The scale of spending is unprecedented. Tech giants have committed over $200 billion recently to AI infrastructure, with total global investment projected to near $1 trillion. Yet national productivity growth remains modest. This disconnect mirrors the late 20th century, when huge investments in information technology took nearly a decade to show up in economic statistics.

CEOs cite familiar hurdles: pilot projects that don’t scale, poor data quality, employee resistance, and the complexity of fitting AI into old systems. Economists like MIT’s Erik Brynjolfsson describe a “productivity J-curve,” where output initially dips as companies learn and reorganize before potentially soaring. True gains, he argues, won’t come from simply buying AI, but from redesigning entire business processes around it.

Investors are growing impatient. After a rally in AI stocks, they now press executives for evidence of returns. The parallel to the dot-com era is clear—massive infrastructure spending preceded a bust, but later enabled a new digital economy. The question is how long the wait will be.

Some factors could speed things up: AI tools are becoming more capable and easier to use.

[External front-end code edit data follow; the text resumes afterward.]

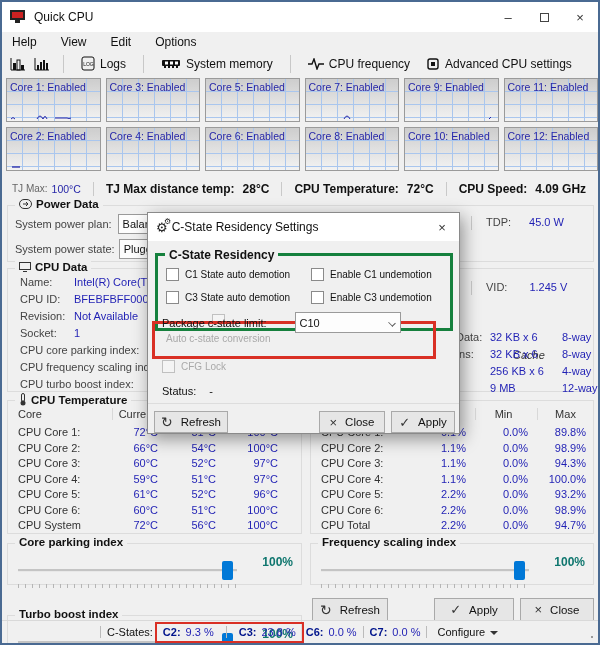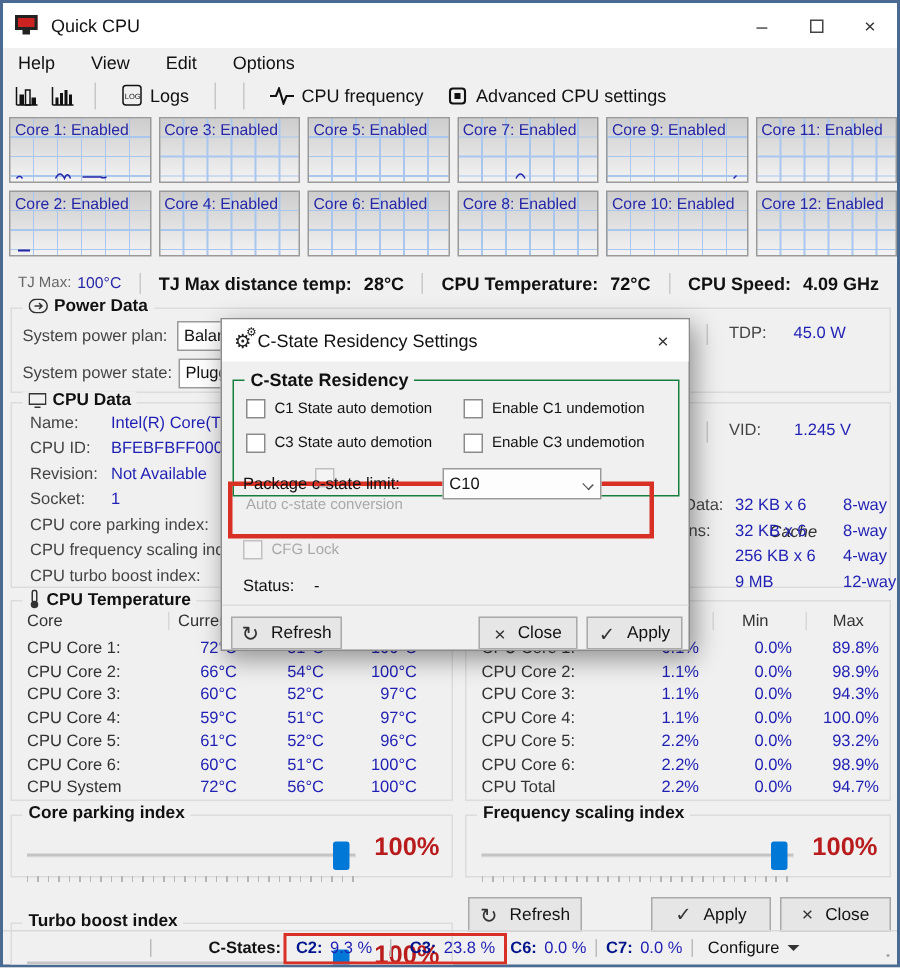--- a/index.html
+++ b/index.html
@@ -68,44 +68,44 @@
   .t-label { color:#333; }
   .t-num { color:#1f1fb4; text-align:right; }
   .hdr-cell { border-right:1px solid #d8d8d8; padding-right:6px; }
   .hdr-cell.no-line { border-right:none; }
   
   .slider-area { position:absolute; left:10px; right:60px; top:16px; height:26px; }
   .slider-track { position:absolute; left:0; right:0; top:9px; height:3px; background:#c4c4c4; border-bottom:1px solid #e8e8e8; }
   .slider-thumb { position:absolute; top:1px; width:11px; height:19px; background:#0078d7; border-radius:2px; }
   .slider-ticks { position:absolute; left:0; right:0; top:24px; height:4px;
      background:repeating-linear-gradient(to right, #b5b5b5 0 1px, transparent 1px 7px); }
-  .slider-value { position:absolute; right:8px; top:10px; font-size:17px; font-weight:bold; color:#b91c1c; }
+  .slider-value { position:absolute; right:8px; top:10px; font-size:12px; font-weight:bold; color:#0f766e; }
   
   .btn { display:inline-flex; align-items:center; justify-content:center; gap:8px; background:#e6e6e6; border:1px solid #a9a9a9; font-size:11.5px; color:#111; }
   
   .statusbar { position:absolute; left:0; bottom:0; right:0; height:23px; border-top:1px solid #d9d9d9; display:flex; align-items:center; font-size:11px; }
   .sb-pre-sep { width:1px; height:12px; background:#bbb; margin:0 6px 0 98px; }
-  .sb-title { font-weight:bold; color:#111;margin-left:32px; }
+  .sb-title { font-weight:normal; color:#111; }
   .sb-redbox { display:flex; align-items:center; border:2px solid #d93025; padding:1px 6px; margin:0 2px; gap:6px; height:21px; }
   .cstate-label { color:#00148c; font-weight:bold; }
   .cstate-value { color:#1f1fb4; margin-left:5px; }
   .sb-sep { width:1px; height:12px; background:#bbb; margin:0 6px; }
   .sb-configure { color:#111; margin-left:4px; }
   .sb-caret { display:inline-block; width:0; height:0; border-left:4px solid transparent; border-right:4px solid transparent; border-top:4px solid #333; margin-left:5px; vertical-align:middle; }
   .resize-grip { position:absolute; right:3px; bottom:3px; width:8px; height:8px;
      background:radial-gradient(circle at 1px 1px, #999 0.8px, transparent 1px);
      background-size:4px 4px; clip-path:polygon(100% 0, 100% 100%, 0 100%); }
   
   .dialog { position:absolute; left:145px; top:210px; width:313px; height:222px; background:#f0f0f0; border:1px solid #8a8a8a; box-shadow:3px 5px 16px rgba(0,0,0,.4); }
   .dlg-titlebar { position:absolute; left:0; top:0; right:0; height:28px; background:#fff; display:flex; align-items:center; }
   .dlg-title { font-size:12px; color:#111; margin-left:4px; }
   .gears { font-size:13px; color:#222; margin-left:8px; position:relative; }
   .gears .g2 { position:absolute; font-size:8px; top:-3px; left:8px; }
   .dlg-close { margin-left:auto; width:34px; height:100%; display:flex; align-items:center; justify-content:center; font-size:13px; color:#333; }
-  .dlg-group { position:absolute; left:7px; top:40px; width:298px; height:78px; border:1px solid #15803d; }
+  .dlg-group { position:absolute; left:7px; top:40px; width:298px; height:78px; border:3px solid #15803d; }
   .dlg-group .gb-legend { font-size:12px; }
   .chk-row { position:absolute; display:flex; align-items:center; gap:6px; white-space:nowrap; }
   .chk { width:13px; height:13px; background:#fff; border:1px solid #8a8a8a; flex:0 0 13px; }
   .chk.disabled { border-color:#c0c0c0; background:#f4f4f4; }
   .chk-label { color:#111; font-size:10px; }
   .chk-label.disabled { color:#a9a9a9; }
   .red-highlight { position:absolute; border:3px solid #d93025; }
   .dlg-status { position:absolute; left:14px; top:172px; color:#111; }
   .dlg-btnbar { position:absolute; left:0; right:0; top:190px; border-top:1px solid #ddd; height:32px; }
   
@@ -164,20 +164,35 @@
     <div class="tb-btn">
       <span class="tb-ico">
           <svg width="14" height="15" viewBox="0 0 14 15">
             <rect x="1" y="1" width="12" height="13" rx="2" fill="none" stroke="#111"></rect>
             <text x="2.2" y="10" font-size="5" fill="#111" font-family="sans-serif">LOG</text>
           </svg>
         </span>
       <span>Logs</span>
     </div>
     <span class="tb-sep"></span>
+    <div class="tb-btn">
+      <span class="tb-ico">
+          <svg width="20" height="10" viewBox="0 0 20 10">
+            <rect x="1" y="1" width="18" height="6" rx="1" fill="#111"></rect>
+            <rect x="3" y="7" width="2" height="2" fill="#111"></rect>
+            <rect x="7" y="7" width="2" height="2" fill="#111"></rect>
+            <rect x="11" y="7" width="2" height="2" fill="#111"></rect>
+            <rect x="15" y="7" width="2" height="2" fill="#111"></rect>
+            <rect x="4" y="2.5" width="3" height="3" fill="#fff"></rect>
+            <rect x="9" y="2.5" width="3" height="3" fill="#fff"></rect>
+            <rect x="14" y="2.5" width="3" height="3" fill="#fff"></rect>
+          </svg>
+        </span>
+      <span>System memory</span>
+    </div>
     <span class="tb-sep"></span>
     <div class="tb-btn">
       <span class="tb-ico">
           <svg width="16" height="12" viewBox="0 0 16 12">
             <path d="M0 6 H4 L6 1 L9 11 L11 6 H16" fill="none" stroke="#111" stroke-width="1.4"></path>
           </svg>
         </span>
       <span>CPU frequency</span>
     </div>
     <div class="tb-btn">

But the organizational and workforce challenges are profound. AI doesn’t just augment work; it can replace it, creating anxiety that slows adoption.

The lesson from Solow’s paradox is that technology alone isn’t enough. Productivity followed when businesses reinvented themselves around computers. For today’s CEOs, the message is similar. The hard work of transformation, not the check written for the technology, will determine who eventually profits from the AI age.